■ **Exercise goal**
The full listing, word for word and free of images, is the expected result.
-- Recorded data follows --
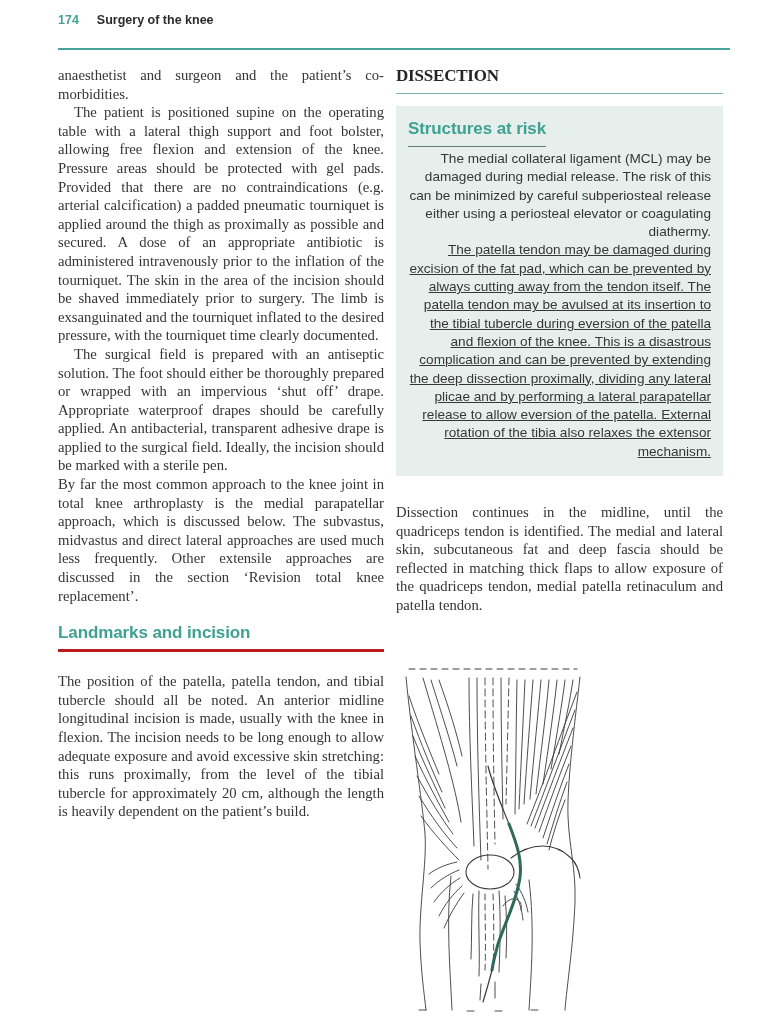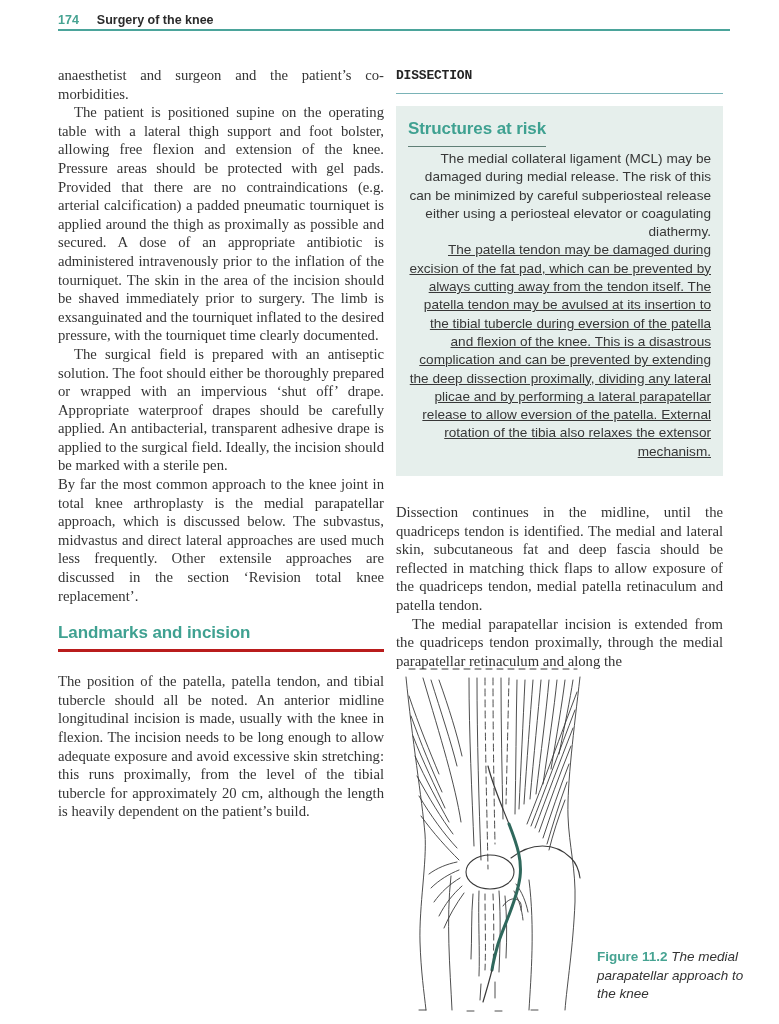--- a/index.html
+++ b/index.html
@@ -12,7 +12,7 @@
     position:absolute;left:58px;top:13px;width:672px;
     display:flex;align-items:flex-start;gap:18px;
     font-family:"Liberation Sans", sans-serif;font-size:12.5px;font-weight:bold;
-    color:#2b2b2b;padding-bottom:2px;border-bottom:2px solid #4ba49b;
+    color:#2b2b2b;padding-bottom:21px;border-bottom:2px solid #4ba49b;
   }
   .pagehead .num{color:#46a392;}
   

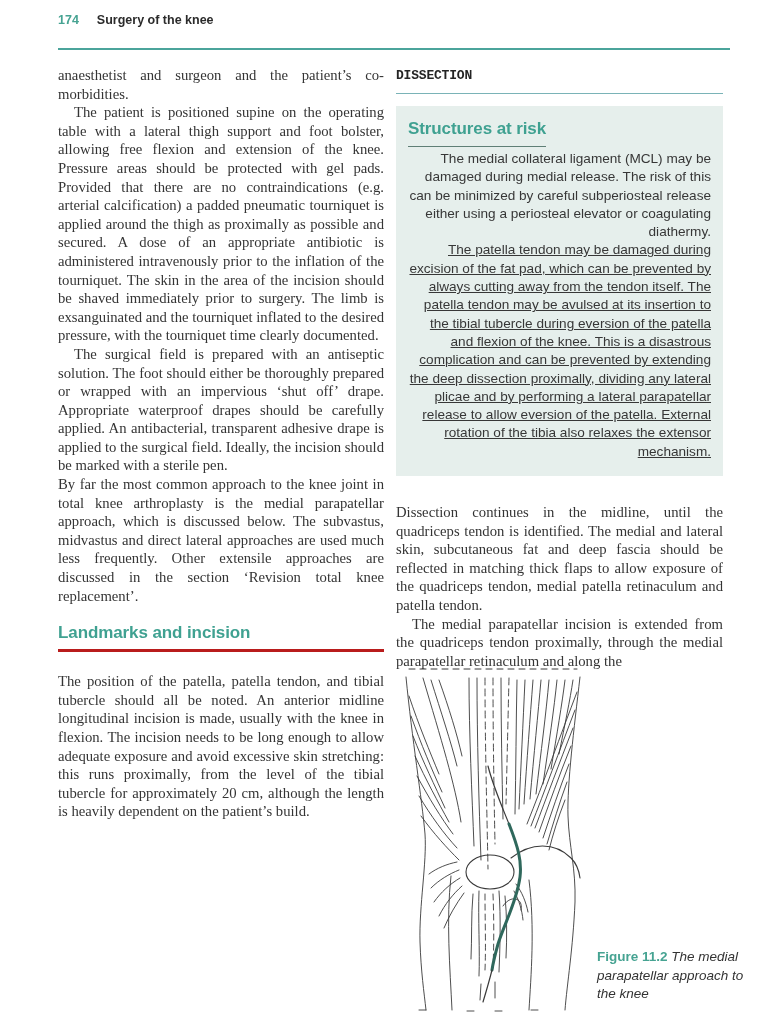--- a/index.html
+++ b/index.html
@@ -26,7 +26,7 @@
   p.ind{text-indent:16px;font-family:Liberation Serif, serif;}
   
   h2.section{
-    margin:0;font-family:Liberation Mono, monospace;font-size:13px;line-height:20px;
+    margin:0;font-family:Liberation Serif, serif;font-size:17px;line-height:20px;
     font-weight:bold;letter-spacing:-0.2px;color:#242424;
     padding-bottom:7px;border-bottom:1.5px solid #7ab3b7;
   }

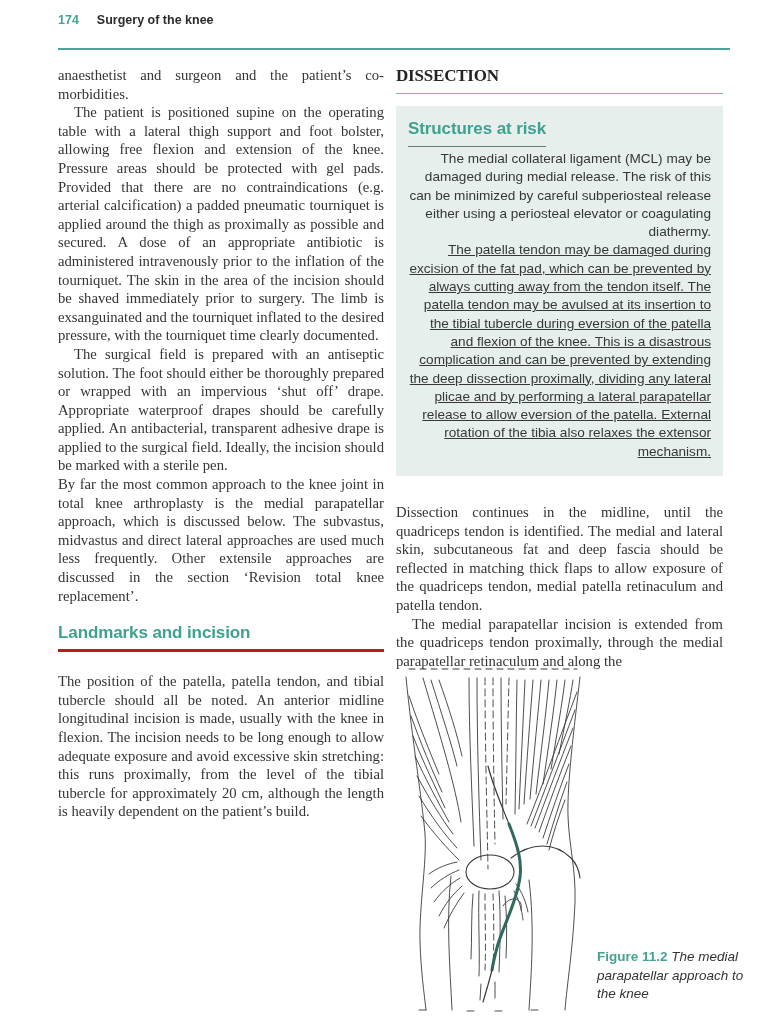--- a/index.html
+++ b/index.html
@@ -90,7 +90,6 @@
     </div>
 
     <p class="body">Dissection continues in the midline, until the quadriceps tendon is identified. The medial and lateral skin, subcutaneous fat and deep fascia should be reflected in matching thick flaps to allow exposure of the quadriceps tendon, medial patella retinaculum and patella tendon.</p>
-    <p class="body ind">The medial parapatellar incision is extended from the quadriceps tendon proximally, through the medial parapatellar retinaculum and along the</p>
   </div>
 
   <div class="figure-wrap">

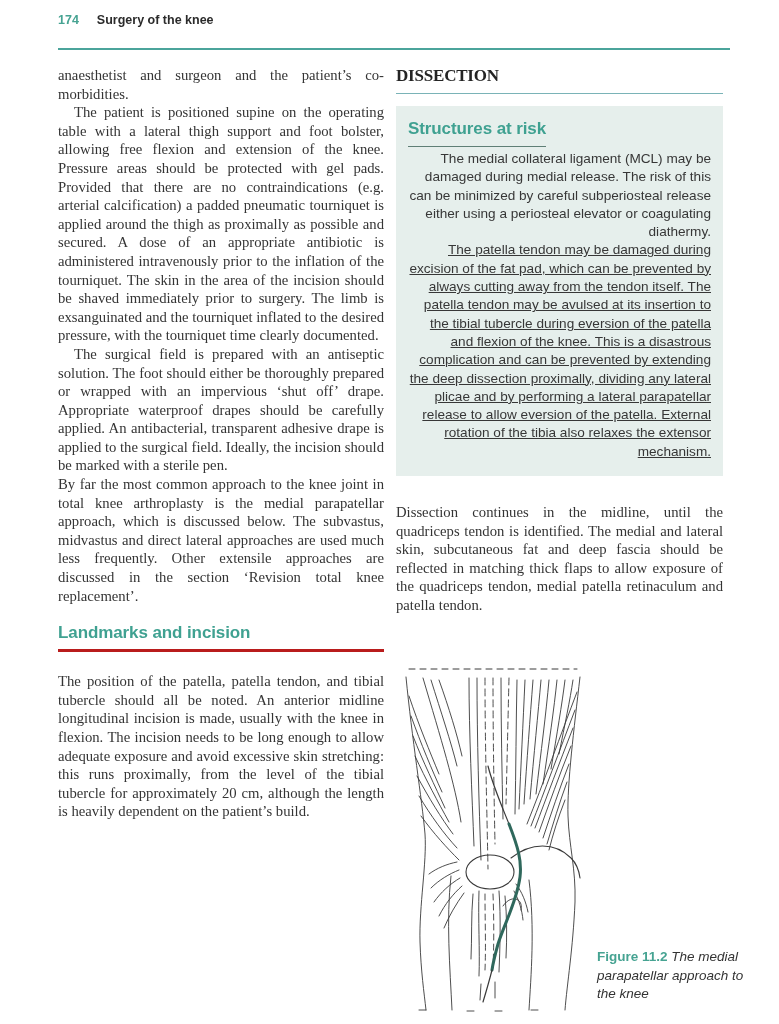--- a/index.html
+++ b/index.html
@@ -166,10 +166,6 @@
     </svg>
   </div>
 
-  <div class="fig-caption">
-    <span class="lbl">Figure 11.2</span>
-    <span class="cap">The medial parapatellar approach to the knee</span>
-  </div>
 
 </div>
-- Recorded data concluded --
■ **Solution below**
--- a/index.html
+++ b/index.html
@@ -12,7 +12,7 @@
     position:absolute;left:58px;top:13px;width:672px;
     display:flex;align-items:flex-start;gap:18px;
     font-family:"Liberation Sans", sans-serif;font-size:12.5px;font-weight:bold;
-    color:#2b2b2b;padding-bottom:2px;border-bottom:2px solid #4ba49b;
+    color:#2b2b2b;padding-bottom:21px;border-bottom:2px solid #4ba49b;
   }
   .pagehead .num{color:#46a392;}
   

--- a/index.html
+++ b/index.html
@@ -26,7 +26,7 @@
   p.ind{text-indent:16px;font-family:Liberation Serif, serif;}
   
   h2.section{
-    margin:0;font-family:Liberation Mono, monospace;font-size:13px;line-height:20px;
+    margin:0;font-family:Liberation Serif, serif;font-size:17px;line-height:20px;
     font-weight:bold;letter-spacing:-0.2px;color:#242424;
     padding-bottom:7px;border-bottom:1.5px solid #7ab3b7;
   }

--- a/index.html
+++ b/index.html
@@ -90,7 +90,6 @@
     </div>
 
     <p class="body">Dissection continues in the midline, until the quadriceps tendon is identified. The medial and lateral skin, subcutaneous fat and deep fascia should be reflected in matching thick flaps to allow exposure of the quadriceps tendon, medial patella retinaculum and patella tendon.</p>
-    <p class="body ind">The medial parapatellar incision is extended from the quadriceps tendon proximally, through the medial parapatellar retinaculum and along the</p>
   </div>
 
   <div class="figure-wrap">

--- a/index.html
+++ b/index.html
@@ -166,10 +166,6 @@
     </svg>
   </div>
 
-  <div class="fig-caption">
-    <span class="lbl">Figure 11.2</span>
-    <span class="cap">The medial parapatellar approach to the knee</span>
-  </div>
 
 </div>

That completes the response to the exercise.